Discover what user ID your job ran under using id.
Discover what environment variables are set using env.
Discover the load on the remote Grid server using uptime.
Discover the default working directory in which your remote job will run using pwd.
Do an ls of this working directory.
Use df to discover how much storage space exists in this working directory.
Use df to discover how much storage space
exists in the remote /tmp
directory.
Can you create a file on the remote system?
Can you remove it?
Fully qualified pathnames are necessary when running commands under
globus-job-run, because by default it does not start a
UNIX shell on the remote system and its the shell that implements mechanisms
like searching for commands in your $PATH variable, and
many other features, like input/output redirection ( e.g.,
>foo), pipes (e.g., cmd1|cmd2) and
$VAR substitution. But we can tell globus-job-run to run a
shell for you on the remote Grid site, and pass the command string to that
remote shell:
Try for example:
$ globus-job-run osg-edu.cs.wisc.edu /bin/sh -c \
"grep osgedu /etc/passwd | wc -l"
1
Experiment for a few minutes with this to try a few shell commands and pipelines.
Common Linux system commands are typically, but not always, found in the same directory on all Linux systems, so you can expect the path to be the same on every system. However, application specific software is usually installed in different places on each system. Virtual organizations often establish conventions for such things, which will be covered in the national grids chapter later.

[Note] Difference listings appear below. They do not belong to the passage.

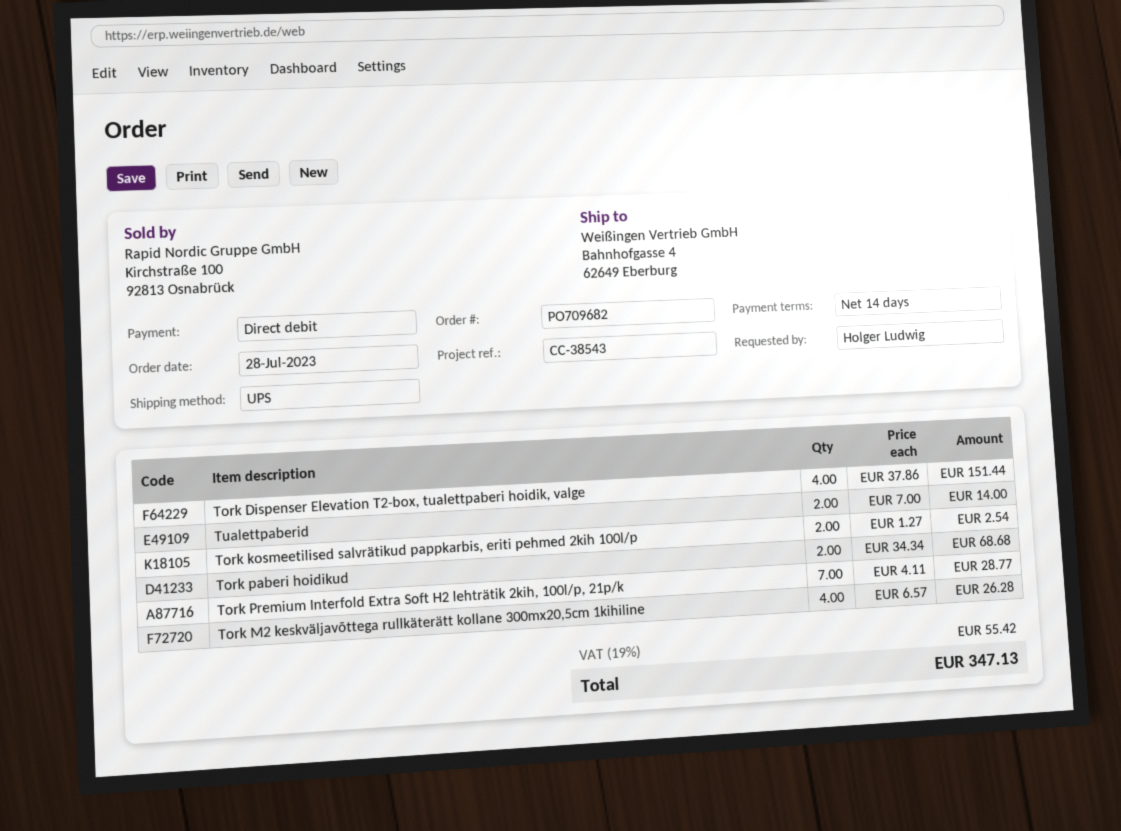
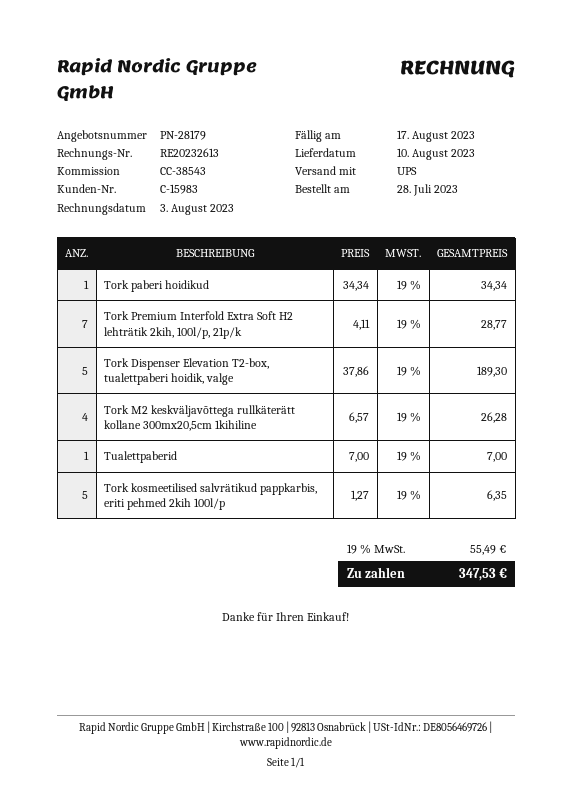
Tork Dispenser Elevation T2-box, tualettpaberi hoidik, valge: 4 x 37.86 = 151.44 -> 5 x 37.86 = 189.30
Tualettpaberid: 2 x 7.00 = 14.00 -> 1 x 7.00 = 7.00
Tork kosmeetilised salvrätikud pappkarbis, eriti pehmed 2kih 100l/p: 2 x 1.27 = 2.54 -> 5 x 1.27 = 6.35
Tork paberi hoidikud: 2 x 34.34 = 68.68 -> 1 x 34.34 = 34.34
tax: 19% = 55.42 -> 19% = 55.49
total: 347.13 -> 347.53

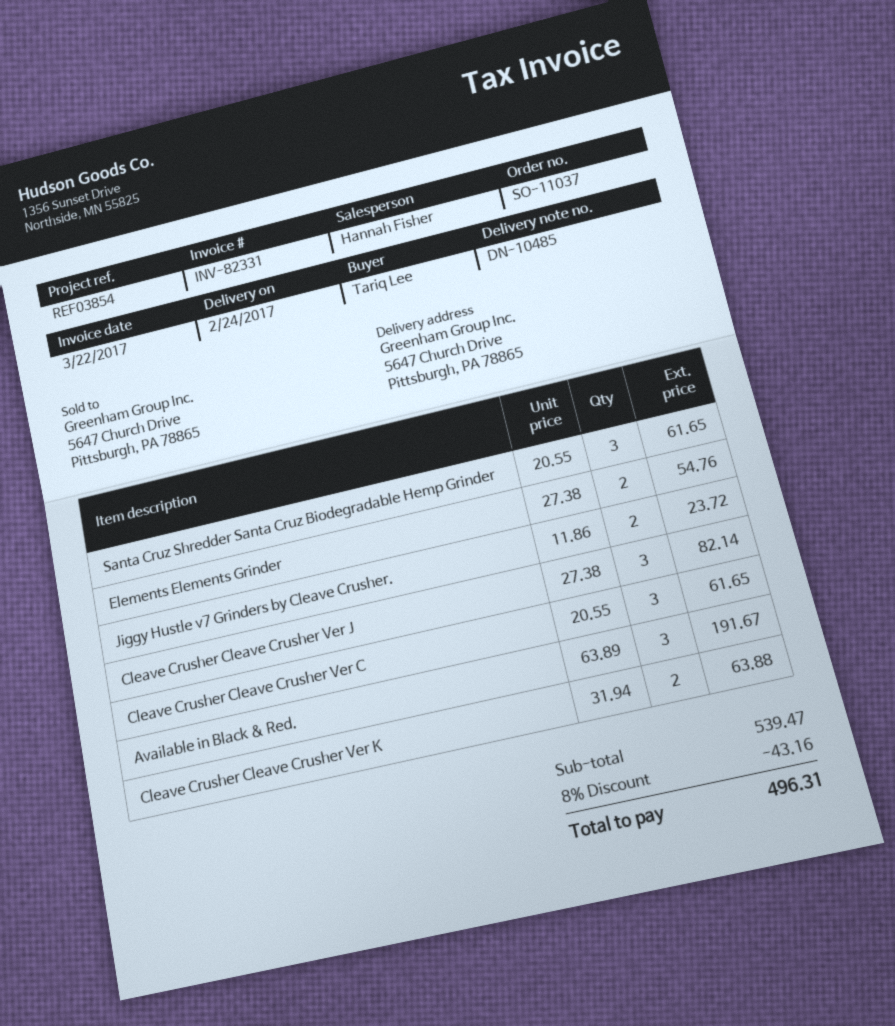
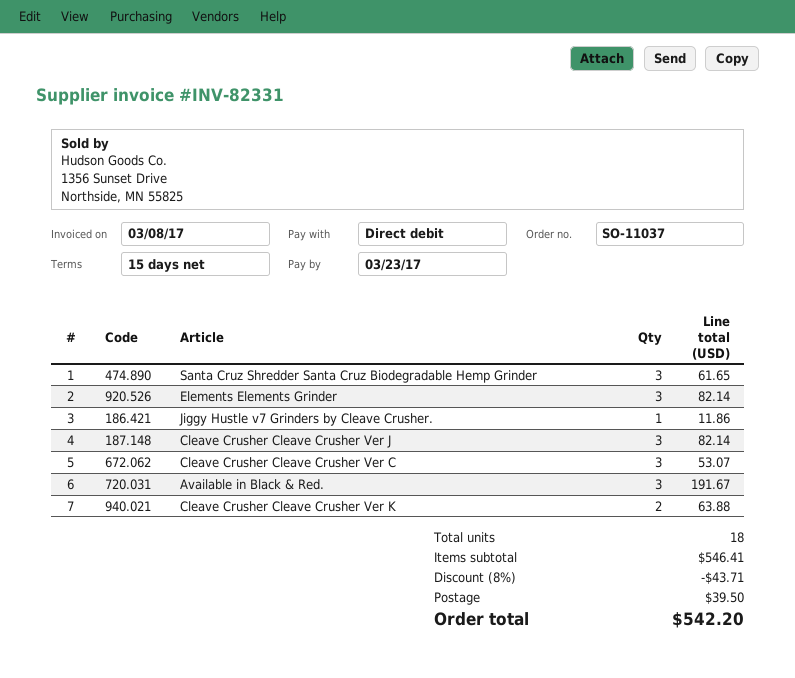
invoice date: 2017-03-22 -> 2017-03-08
Elements Elements Grinder: 2 for 54.76 -> 3 for 82.14
Jiggy Hustle v7 Grinders by Cleave Crusher.: 2 for 23.72 -> 1 for 11.86
Cleave Crusher Cleave Crusher Ver C: 3 for 61.65 -> 3 for 53.07
subtotal: 539.47 -> 546.41
discount: 8% = 43.16 -> 8% = 43.71
shipping: none -> 39.50
total: 496.31 -> 542.20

GRAM, the Globus component for running remote jobs, supports the concept of a job manager as an adapter to Local Resource Managers (LRMs). Each site - or collection of resources - can support one or more such job managers. osg-edu.cs.wisc.edu support two job managers: The fork job manager runs a job immediately through the UNIX fork() interface, and the Condor job manager as an interface to the Condor batch scheduling system.
Now we will investigate some of the differences between the fork
and Condor job managers.
Which do you think will be faster? Use the command
time to test which jobmanager is faster.
To time a command, enter time :
commandname
terminable$ time sleep 3
real 0m3.007s
user 0m0.004s
sys 0m0.000s
Use this to time a few trivial Grid jobs to compare Fork and Condor:
terminable$time globus-job-run osg-edu.cs.wisc.edu/jobmanager-condor /bin/hostnameterminable$time globus-job-run osg-edu.cs.wisc.edu/jobmanager-fork /bin/hostname
The <term>fork</term> job manager is very fast - it has low scheduling latency. It runs trivial commands very quickly. But it also has no compute power - its usually just a single CPU on a cluster-controlling computer called the head node. A batch job manager (such as the condor jobmanager), on the other hand, has a higher scheduling overhead, but gives you access to all computers in a cluster, and the opportunity to do real parallel computing.
While our lab hosts use the Condor scheduler, other systems use other schedulers. For example, systems using Portable Batch System(PBS) require that you specify jobmanager-pbs. You'll get a chance to try this later in this lab.
Look at the hostnames that are returned by the job execution commands above. jobmanager-fork will always return osg-edu.cs.wisc.edu because fork jobs always run on the headnode of a cluster. jobmanager-condor jobs will often run on different computers within the cluster, so you will see a different hostname.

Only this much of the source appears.